As part of the recognition, each Fellow receives $1,000 and their school also receives a $1,000 grant.
The educator nomination process begins within each public school district, or nonpublic school organization. Further screening takes place at the regional level, and the statewide selection committee chooses the award recipients.
Educators are chosen for their superior ability to inspire a love of learning in their students and ability to motivate others, and for their leadership and service within and outside the classroom.
Simpson has been teaching primary grades at St. Rose and St. Mary Catholic School for nine years. Teaching is her second career, as she earned an undergraduate degree in computer studies from Northwestern. She later earned her teaching certification for grades 1-8 from Marian University.
“Stannye Meads got me into teaching,” said Simpson. “When my boys were young, I volunteered as a helper in her classroom. Then, she talked me into substitute teaching. A few years later, I decided to get fully certified.”
Simpson said she learned a lot about how to be a good teacher during those early years.
“I really enjoyed being a part of the classroom and I found that I could relate well to the kids,” said Simpson. “I also learned that I could still think like a kid, which helps a lot. I like to think I can be serious, yet fun at the same time, which is important.”
Simpson and her late husband Jim have three sons—Josh, Nate, and James. She said raising them has helped her become a better teacher.
“It helps you see things from the parent side,” said Simpson. “It makes me empathetic when family situations arise.”
Simpson said some of her top moments as a teacher have occurred in the day-to-day.
“Making everything work is really rewarding,” said Simpson. “Spring Parent-Teacher Conferences are always nice because it gives you a chance to see how far the kids have progressed. That’s very rewarding as well.”
The most challenging part of Simpson’s job is keeping students focused throughout the school year.
“Kids get distracted when the weather starts getting better in the spring,” said Simpson. “It can be challenging to keep everyone focused in the home stretch.”
Simpson said the passion to give her best each day comes from her students.
“I get my energy from the students,” she said. “When they’re excited about learning, I can’t help but be excited as well.”
Simpson learned that she was a nominee for a Herb Kohl Educational Foundation Fellow award back in November, though she doesn’t know who nominated her.
“It was totally out of the blue,” she said. “I was very excited, but I also had mixed feelings. This award is definitely an honor, but I don’t have to look far to see other wonderful teachers who haven’t been honored in this way.”
Simpson said she will use the financial award for classroom improvements.
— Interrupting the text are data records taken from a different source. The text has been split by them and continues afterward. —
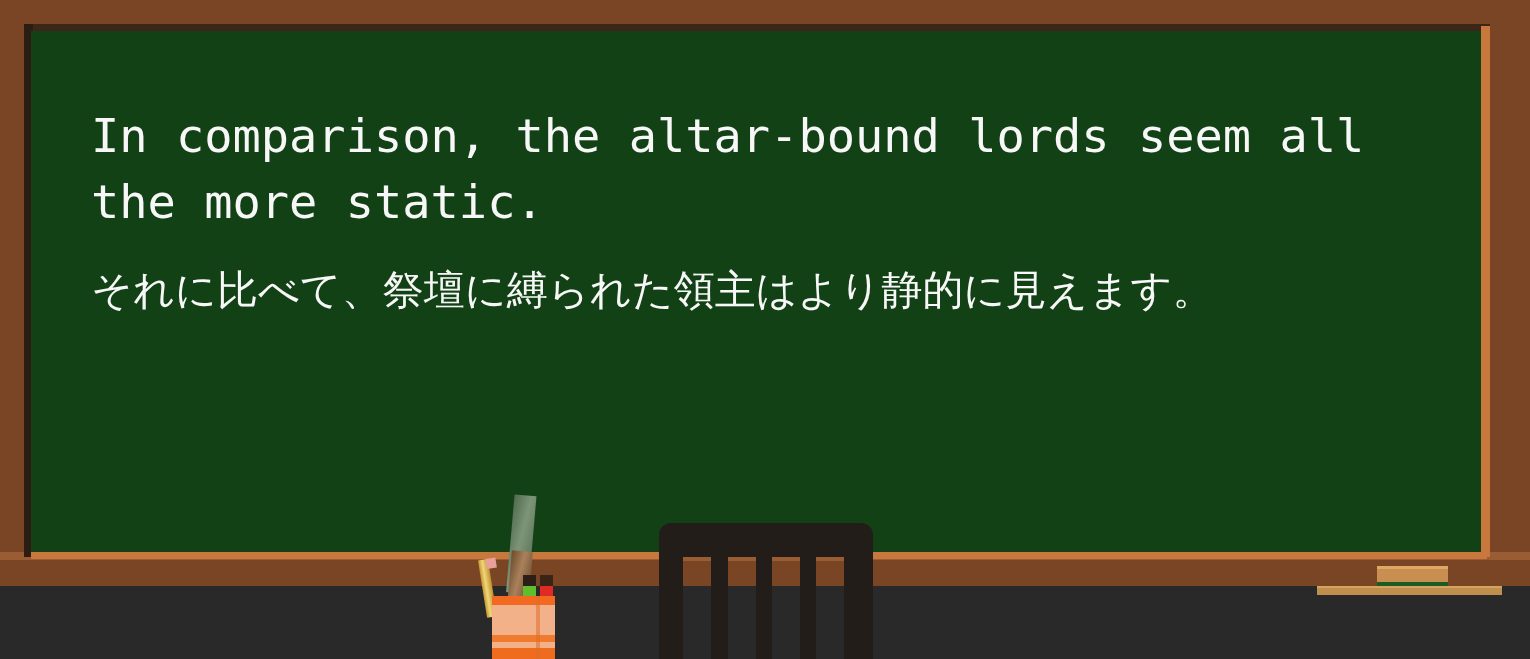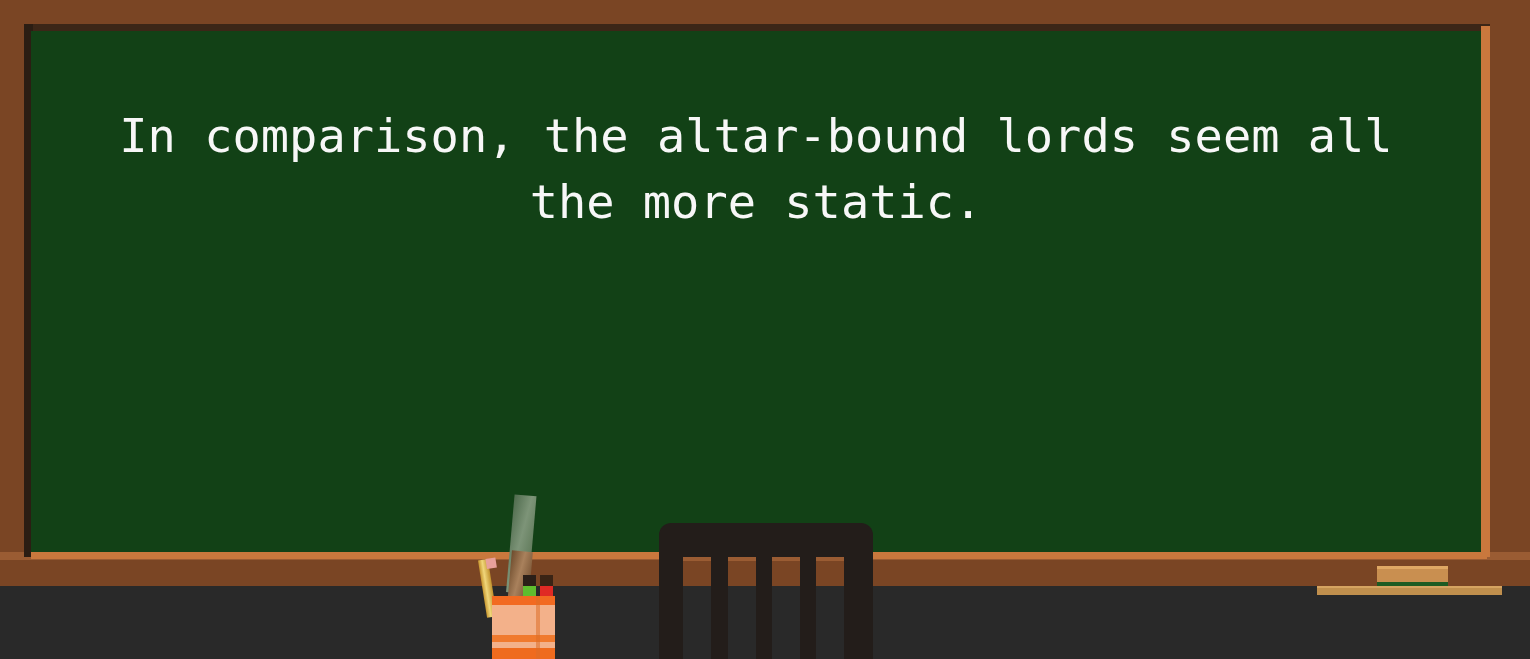"In comparison, the altar-bound lords" .board-text { text-align: center -> none }
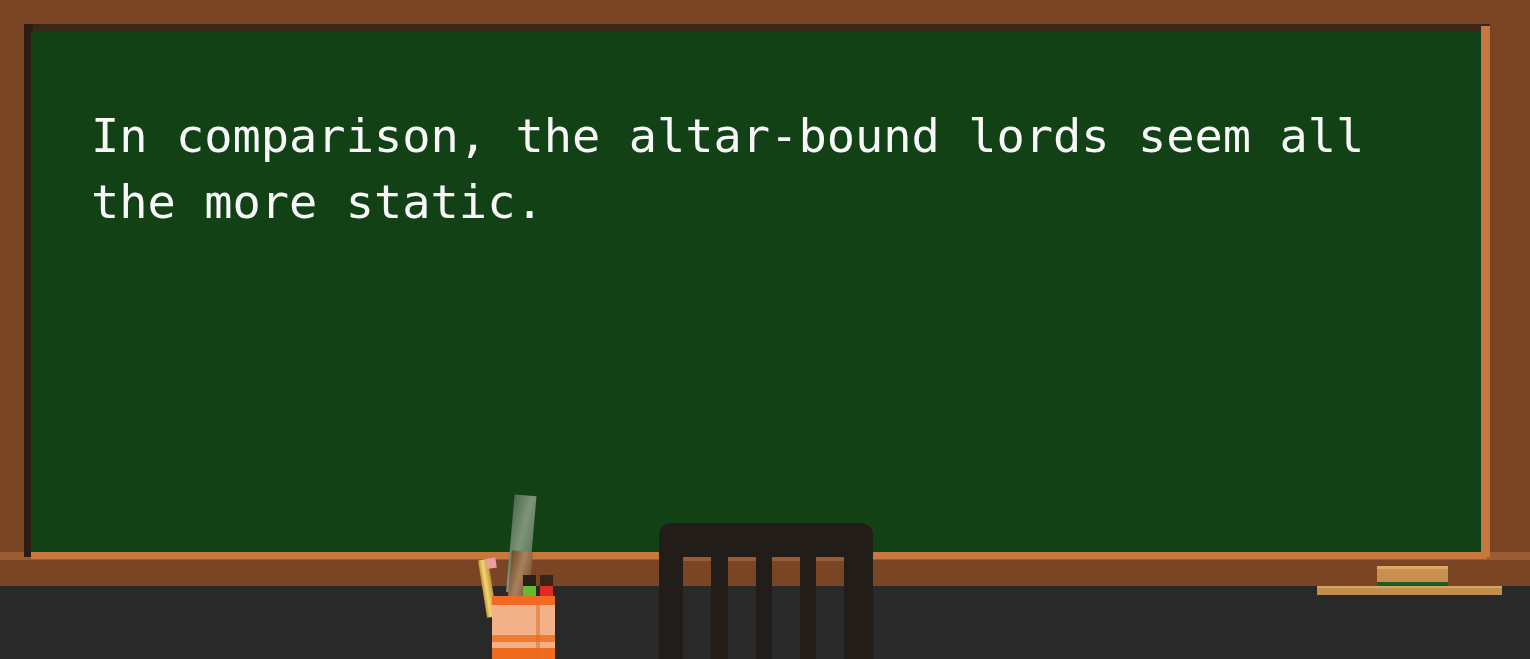"それに比べて、祭壇に縛られた領主はより静的に見えます。" p.line-ja { html: none -> <p>それに比べて、祭壇に縛られた領主はより静的に見えます。</p> }
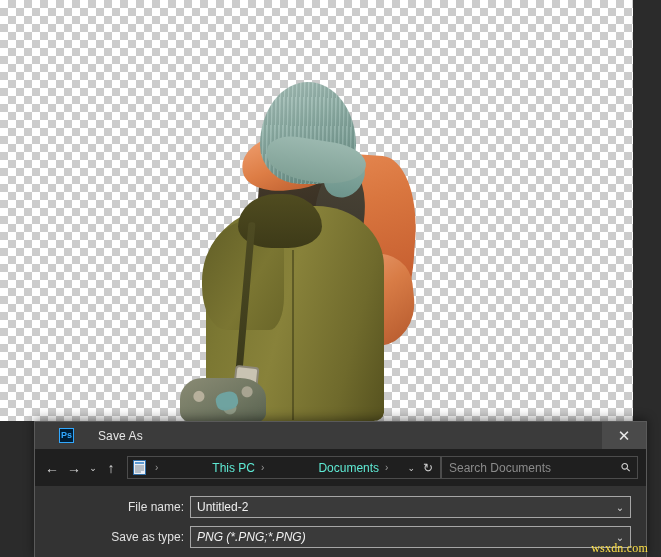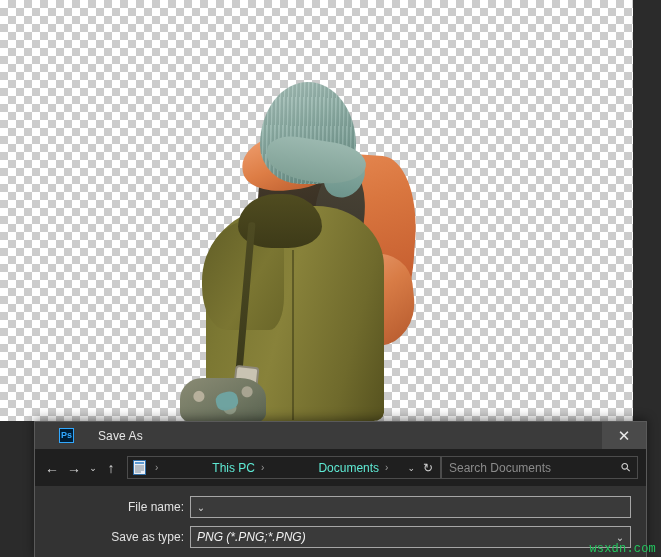"Untitled-2" input.combo-value { html: none -> <input> }
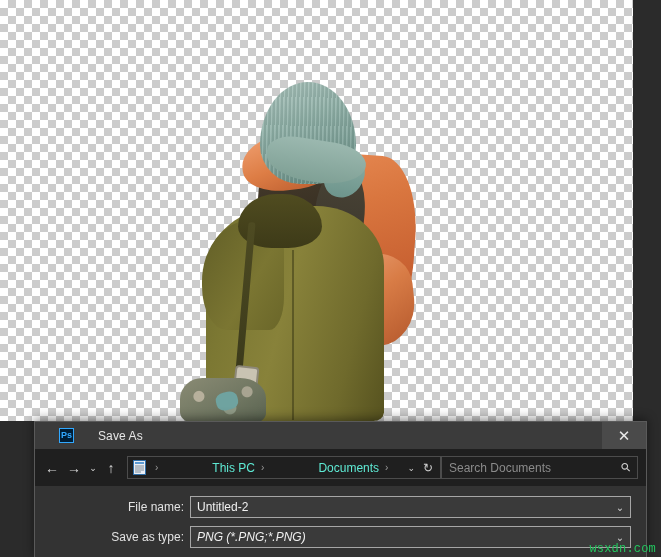"wsxdn.com" .watermark { color: #22c55e -> #fde047; font-family: Liberation Mono, monospace -> Liberation Serif, serif; right: 5px -> 13px }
“I’d like to develop our social studies curriculum. I’d also like to add more technology by purchasing a tablet for the classroom that will allow us to use e-books and other things,” she said.
Simpson said her co-workers and family members are at the top of her list of people to thank as she receives this award.
“I really want to thank the staff members here at the school. They’re great to work with,” she said. “It’s bittersweet that my husband Jim isn’t here to celebrate this with me. He has always supported me and encouraged me.”